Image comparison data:
• • • • •

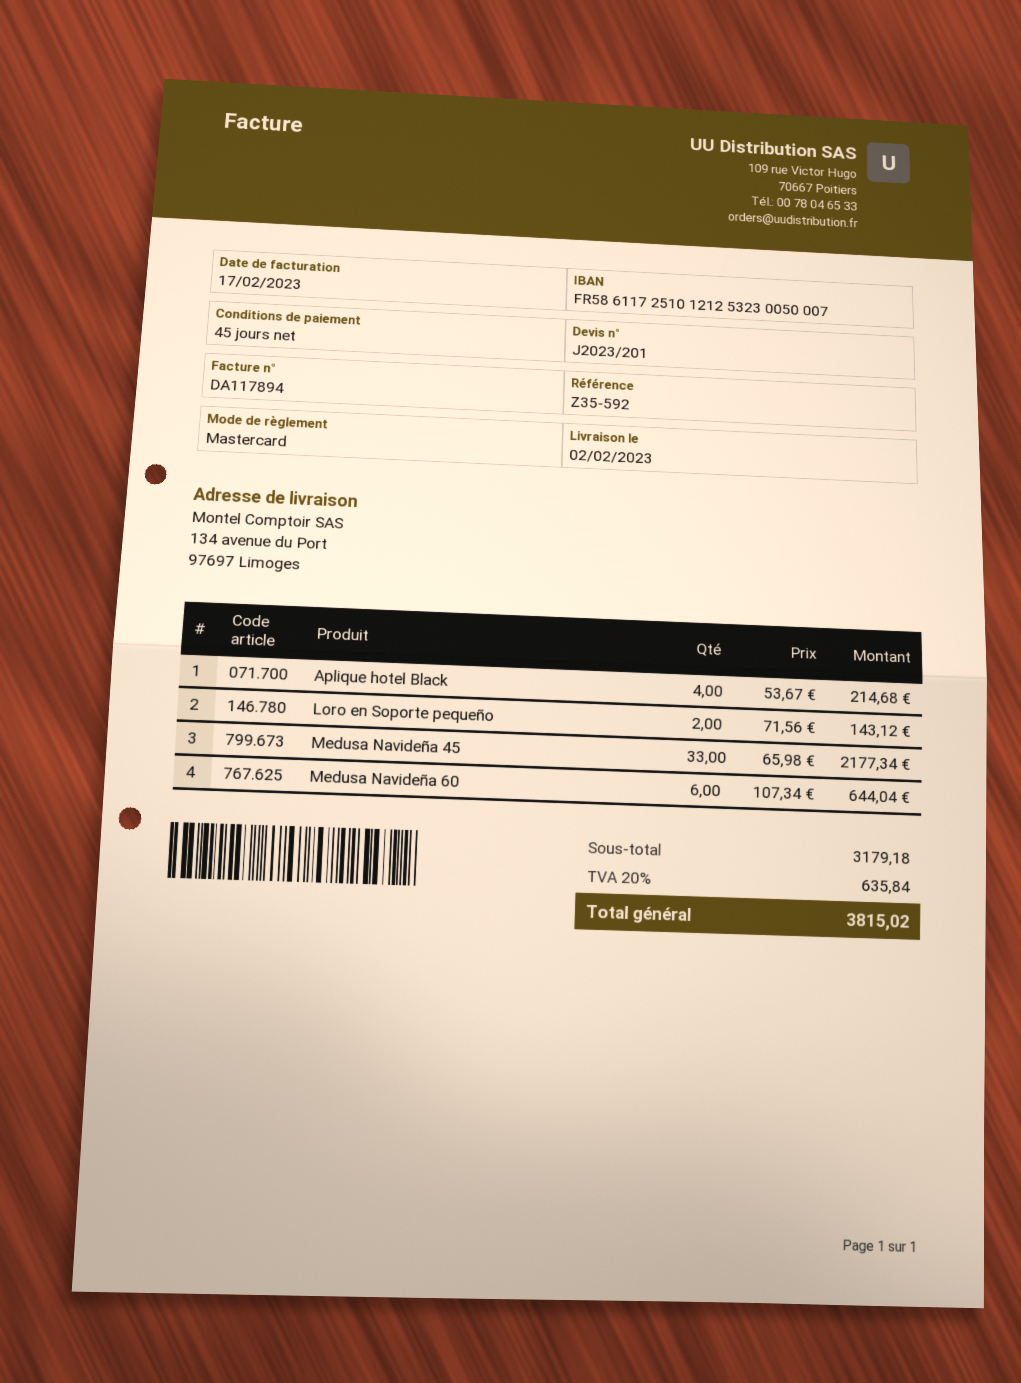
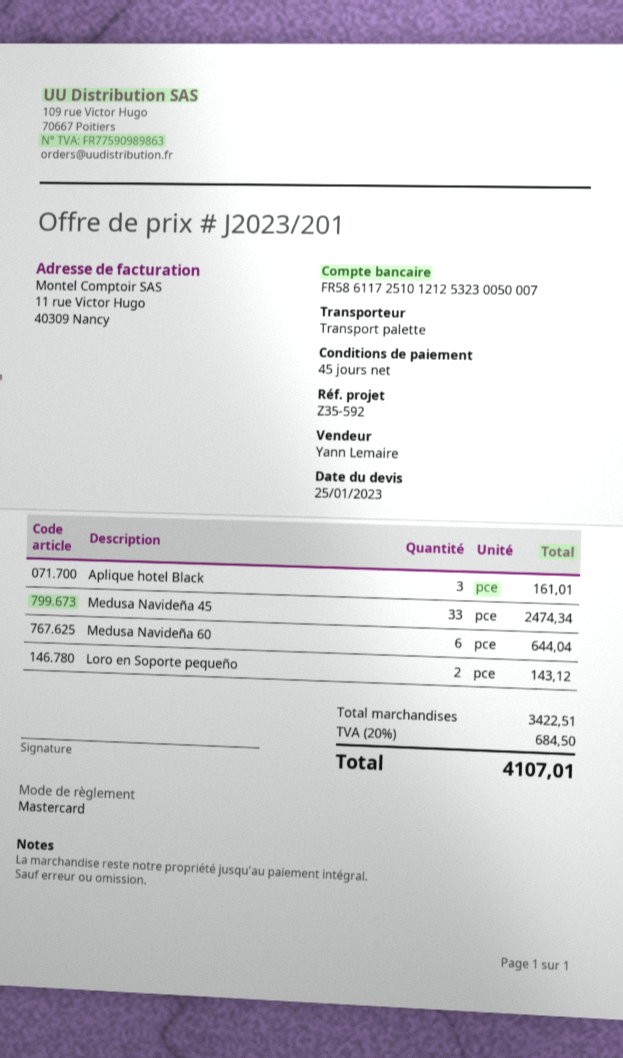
Aplique hotel Black: 4 for 214.68 -> 3 for 161.01
Medusa Navideña 45: 33 for 2177.34 -> 33 for 2474.34
subtotal: 3179.18 -> 3422.51
tax: 20% = 635.84 -> 20% = 684.50
total: 3815.02 -> 4107.01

• • • • •

(Assigned task) Print out the entries once more, unchanged. No pictures.

(Solution for this problem)
Aplique hotel Black: 4 for 214.68 -> 3 for 161.01
Medusa Navideña 45: 33 for 2177.34 -> 33 for 2474.34
subtotal: 3179.18 -> 3422.51
tax: 20% = 635.84 -> 20% = 684.50
total: 3815.02 -> 4107.01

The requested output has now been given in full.